If a line in the following entries holds the string "bottom", include it in the tally. State the total and nothing further.

START Extracted information

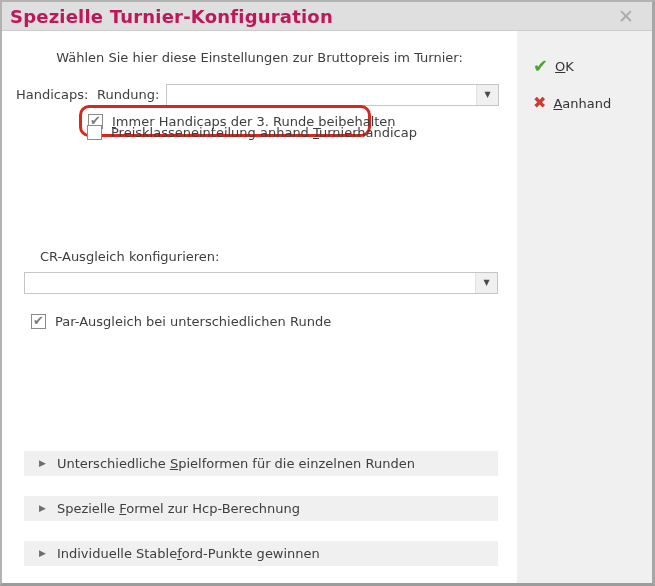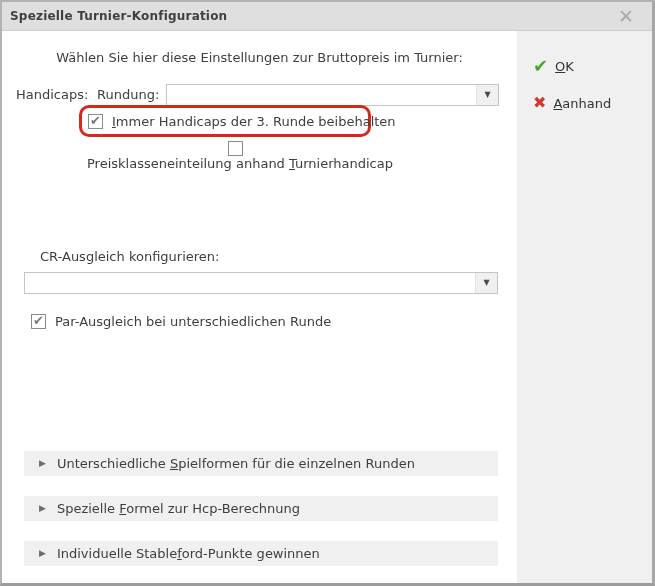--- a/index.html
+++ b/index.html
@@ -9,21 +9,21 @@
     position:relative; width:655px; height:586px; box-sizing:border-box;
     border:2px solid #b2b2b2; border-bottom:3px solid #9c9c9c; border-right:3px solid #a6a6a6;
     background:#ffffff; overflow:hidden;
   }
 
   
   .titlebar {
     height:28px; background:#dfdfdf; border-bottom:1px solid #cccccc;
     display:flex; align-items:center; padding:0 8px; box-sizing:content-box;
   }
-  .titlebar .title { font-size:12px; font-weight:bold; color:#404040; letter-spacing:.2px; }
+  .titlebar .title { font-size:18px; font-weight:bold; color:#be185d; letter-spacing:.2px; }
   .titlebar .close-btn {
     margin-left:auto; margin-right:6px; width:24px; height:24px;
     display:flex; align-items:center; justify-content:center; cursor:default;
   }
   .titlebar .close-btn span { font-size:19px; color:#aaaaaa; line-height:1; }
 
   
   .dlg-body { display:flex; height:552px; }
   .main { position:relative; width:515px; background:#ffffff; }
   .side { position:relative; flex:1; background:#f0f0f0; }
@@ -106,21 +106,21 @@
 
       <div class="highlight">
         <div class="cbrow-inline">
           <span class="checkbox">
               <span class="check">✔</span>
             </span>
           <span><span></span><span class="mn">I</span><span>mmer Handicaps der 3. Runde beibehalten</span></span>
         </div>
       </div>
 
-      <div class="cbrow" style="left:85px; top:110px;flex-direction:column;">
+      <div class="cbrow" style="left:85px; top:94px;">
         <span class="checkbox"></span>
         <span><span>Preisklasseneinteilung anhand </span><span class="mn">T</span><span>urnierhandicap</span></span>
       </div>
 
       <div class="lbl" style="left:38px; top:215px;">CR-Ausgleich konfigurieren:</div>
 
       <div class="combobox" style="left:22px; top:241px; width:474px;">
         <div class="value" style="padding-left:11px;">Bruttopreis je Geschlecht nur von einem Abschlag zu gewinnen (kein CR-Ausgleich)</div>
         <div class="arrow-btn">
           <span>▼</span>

END Extracted information
START Extracted information

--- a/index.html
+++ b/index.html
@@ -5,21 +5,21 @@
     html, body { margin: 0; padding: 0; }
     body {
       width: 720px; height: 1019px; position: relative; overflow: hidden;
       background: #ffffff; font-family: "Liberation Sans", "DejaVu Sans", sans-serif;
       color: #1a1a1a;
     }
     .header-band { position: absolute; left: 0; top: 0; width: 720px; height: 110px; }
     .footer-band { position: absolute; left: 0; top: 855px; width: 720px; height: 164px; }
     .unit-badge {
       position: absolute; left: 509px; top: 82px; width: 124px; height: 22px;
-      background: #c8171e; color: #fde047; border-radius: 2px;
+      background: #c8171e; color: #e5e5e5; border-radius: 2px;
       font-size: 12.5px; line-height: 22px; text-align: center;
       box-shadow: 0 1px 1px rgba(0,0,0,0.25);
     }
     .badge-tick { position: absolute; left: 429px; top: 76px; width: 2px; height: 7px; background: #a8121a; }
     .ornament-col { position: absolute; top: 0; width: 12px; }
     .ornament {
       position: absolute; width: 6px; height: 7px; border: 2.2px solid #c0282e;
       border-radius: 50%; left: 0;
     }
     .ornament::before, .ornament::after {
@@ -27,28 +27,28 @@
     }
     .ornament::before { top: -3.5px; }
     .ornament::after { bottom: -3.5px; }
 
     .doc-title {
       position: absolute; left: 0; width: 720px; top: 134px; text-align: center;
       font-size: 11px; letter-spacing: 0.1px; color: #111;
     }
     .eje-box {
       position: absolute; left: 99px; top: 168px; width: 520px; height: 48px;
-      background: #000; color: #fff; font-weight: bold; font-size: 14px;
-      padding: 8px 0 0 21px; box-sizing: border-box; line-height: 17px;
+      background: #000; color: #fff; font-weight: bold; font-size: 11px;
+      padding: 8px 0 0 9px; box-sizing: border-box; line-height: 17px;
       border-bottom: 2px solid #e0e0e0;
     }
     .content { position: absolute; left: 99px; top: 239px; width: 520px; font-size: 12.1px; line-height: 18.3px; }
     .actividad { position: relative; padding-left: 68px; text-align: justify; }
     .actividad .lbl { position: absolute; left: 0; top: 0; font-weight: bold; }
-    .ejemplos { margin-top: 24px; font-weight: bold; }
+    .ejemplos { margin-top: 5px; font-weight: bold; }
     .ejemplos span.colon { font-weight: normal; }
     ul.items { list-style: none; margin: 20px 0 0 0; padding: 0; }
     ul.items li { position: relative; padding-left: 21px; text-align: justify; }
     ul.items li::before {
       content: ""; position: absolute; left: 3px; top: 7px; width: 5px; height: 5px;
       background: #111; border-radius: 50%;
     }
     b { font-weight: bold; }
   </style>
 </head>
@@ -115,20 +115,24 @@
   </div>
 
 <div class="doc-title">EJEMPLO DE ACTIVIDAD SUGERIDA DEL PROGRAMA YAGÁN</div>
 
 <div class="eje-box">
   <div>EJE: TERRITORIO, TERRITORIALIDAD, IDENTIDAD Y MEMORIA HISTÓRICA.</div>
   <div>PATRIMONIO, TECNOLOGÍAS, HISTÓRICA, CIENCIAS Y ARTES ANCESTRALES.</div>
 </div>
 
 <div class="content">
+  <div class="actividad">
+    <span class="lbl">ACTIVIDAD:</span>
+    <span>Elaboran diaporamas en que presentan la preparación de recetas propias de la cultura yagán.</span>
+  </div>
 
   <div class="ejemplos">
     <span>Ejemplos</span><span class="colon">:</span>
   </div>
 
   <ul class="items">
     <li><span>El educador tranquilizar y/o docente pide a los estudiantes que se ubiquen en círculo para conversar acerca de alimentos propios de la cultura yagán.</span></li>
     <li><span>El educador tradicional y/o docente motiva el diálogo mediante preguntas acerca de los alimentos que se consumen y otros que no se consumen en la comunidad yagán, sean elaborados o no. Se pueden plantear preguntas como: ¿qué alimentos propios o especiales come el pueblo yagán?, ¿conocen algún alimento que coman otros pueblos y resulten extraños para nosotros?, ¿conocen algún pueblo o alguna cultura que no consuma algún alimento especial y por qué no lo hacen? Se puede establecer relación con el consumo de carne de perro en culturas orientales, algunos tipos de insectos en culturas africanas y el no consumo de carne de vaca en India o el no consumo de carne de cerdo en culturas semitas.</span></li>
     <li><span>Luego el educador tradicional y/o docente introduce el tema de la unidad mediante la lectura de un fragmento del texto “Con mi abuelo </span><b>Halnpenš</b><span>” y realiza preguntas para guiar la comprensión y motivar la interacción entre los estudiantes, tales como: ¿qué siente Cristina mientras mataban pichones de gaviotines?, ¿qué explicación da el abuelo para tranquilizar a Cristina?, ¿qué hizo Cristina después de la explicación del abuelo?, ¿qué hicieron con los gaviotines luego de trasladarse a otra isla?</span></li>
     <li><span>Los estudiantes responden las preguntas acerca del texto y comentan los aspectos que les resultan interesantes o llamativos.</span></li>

END Extracted information
START Extracted information

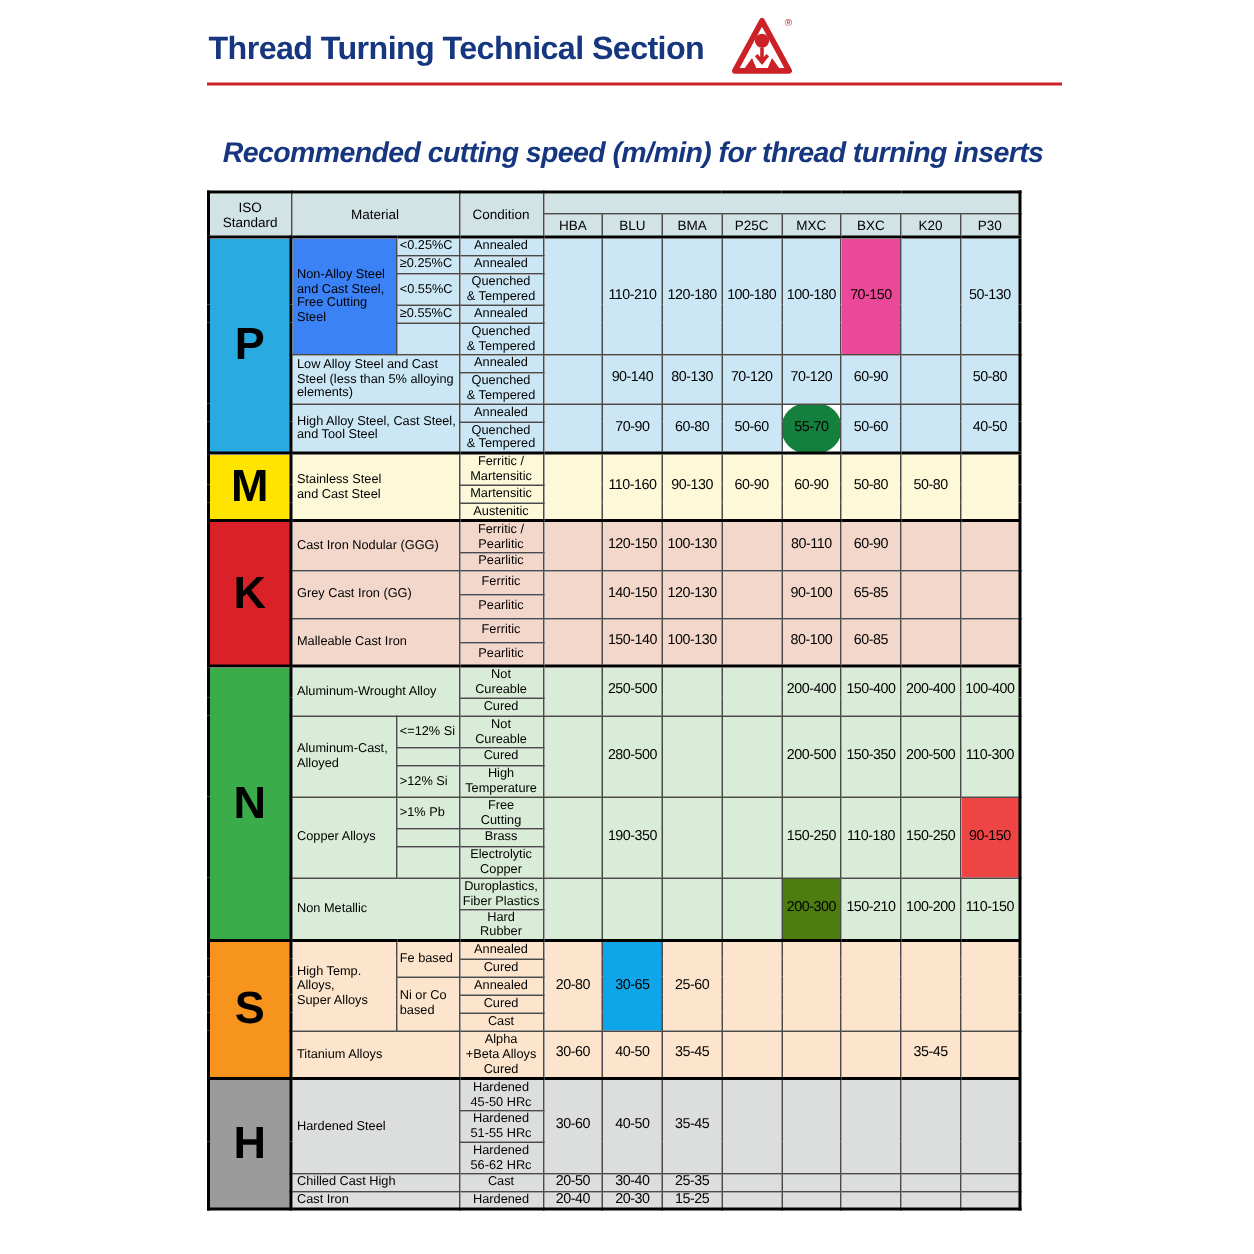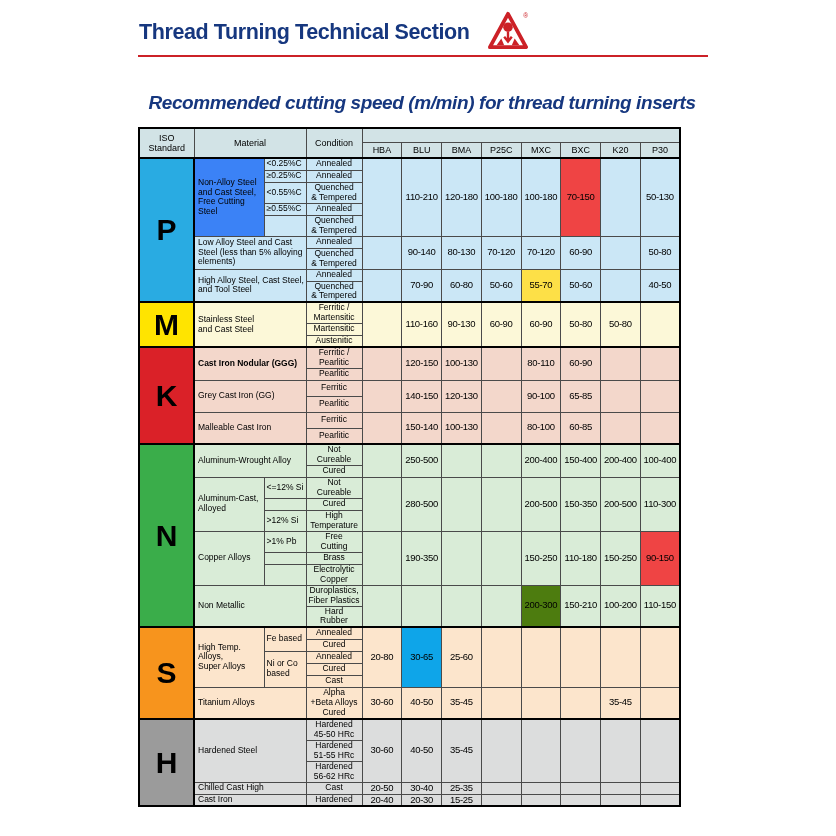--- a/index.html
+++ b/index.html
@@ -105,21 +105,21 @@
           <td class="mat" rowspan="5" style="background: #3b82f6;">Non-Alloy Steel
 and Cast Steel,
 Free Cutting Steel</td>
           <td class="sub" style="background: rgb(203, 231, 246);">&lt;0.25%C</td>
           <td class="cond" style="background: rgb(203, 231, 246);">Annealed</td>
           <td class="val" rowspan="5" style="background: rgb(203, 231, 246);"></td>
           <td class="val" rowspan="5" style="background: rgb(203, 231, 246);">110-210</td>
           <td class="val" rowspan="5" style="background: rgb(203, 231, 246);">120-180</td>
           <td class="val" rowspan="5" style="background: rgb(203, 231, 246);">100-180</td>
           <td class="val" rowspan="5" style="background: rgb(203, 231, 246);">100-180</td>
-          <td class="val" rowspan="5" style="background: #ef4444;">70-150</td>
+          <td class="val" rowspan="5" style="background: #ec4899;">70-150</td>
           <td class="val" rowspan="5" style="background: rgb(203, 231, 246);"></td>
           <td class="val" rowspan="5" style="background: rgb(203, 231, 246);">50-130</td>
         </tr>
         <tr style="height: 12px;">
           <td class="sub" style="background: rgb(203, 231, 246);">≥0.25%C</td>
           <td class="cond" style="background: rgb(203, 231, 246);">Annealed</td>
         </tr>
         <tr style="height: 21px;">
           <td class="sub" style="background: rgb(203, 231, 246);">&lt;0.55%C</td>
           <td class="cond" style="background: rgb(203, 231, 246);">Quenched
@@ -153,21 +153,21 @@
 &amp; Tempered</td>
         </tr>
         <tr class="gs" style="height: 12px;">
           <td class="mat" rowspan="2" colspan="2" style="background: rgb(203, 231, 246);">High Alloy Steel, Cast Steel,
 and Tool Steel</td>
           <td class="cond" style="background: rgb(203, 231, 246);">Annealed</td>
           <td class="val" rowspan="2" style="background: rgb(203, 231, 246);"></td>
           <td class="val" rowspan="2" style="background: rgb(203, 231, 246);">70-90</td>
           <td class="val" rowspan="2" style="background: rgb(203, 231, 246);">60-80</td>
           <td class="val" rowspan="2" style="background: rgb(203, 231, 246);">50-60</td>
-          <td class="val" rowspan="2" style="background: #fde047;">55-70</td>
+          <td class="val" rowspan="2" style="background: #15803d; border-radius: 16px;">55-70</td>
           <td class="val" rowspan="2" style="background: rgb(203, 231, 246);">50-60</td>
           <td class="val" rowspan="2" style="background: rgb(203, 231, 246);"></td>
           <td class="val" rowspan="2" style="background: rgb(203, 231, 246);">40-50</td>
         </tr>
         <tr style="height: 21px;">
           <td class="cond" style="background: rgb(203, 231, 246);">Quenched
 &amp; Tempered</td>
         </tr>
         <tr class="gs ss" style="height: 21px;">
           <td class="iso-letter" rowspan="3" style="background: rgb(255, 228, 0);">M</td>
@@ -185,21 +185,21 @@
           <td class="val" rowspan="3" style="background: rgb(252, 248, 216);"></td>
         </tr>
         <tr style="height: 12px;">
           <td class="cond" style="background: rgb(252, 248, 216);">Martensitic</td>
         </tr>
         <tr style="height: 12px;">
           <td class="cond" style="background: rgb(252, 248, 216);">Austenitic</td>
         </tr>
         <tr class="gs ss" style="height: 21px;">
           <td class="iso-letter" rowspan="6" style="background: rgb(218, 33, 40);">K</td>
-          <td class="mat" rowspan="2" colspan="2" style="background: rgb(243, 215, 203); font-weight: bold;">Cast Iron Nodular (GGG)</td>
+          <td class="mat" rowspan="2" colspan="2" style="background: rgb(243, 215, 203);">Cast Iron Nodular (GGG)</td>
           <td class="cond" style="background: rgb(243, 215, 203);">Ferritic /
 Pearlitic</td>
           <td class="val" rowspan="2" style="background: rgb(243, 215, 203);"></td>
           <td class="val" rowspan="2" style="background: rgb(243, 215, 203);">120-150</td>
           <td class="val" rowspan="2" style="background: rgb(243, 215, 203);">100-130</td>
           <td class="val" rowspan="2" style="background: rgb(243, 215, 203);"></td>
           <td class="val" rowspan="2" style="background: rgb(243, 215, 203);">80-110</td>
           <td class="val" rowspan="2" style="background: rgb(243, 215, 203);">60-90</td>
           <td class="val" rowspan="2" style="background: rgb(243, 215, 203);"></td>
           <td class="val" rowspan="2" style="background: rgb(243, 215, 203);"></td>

END Extracted information

Expected answer —
4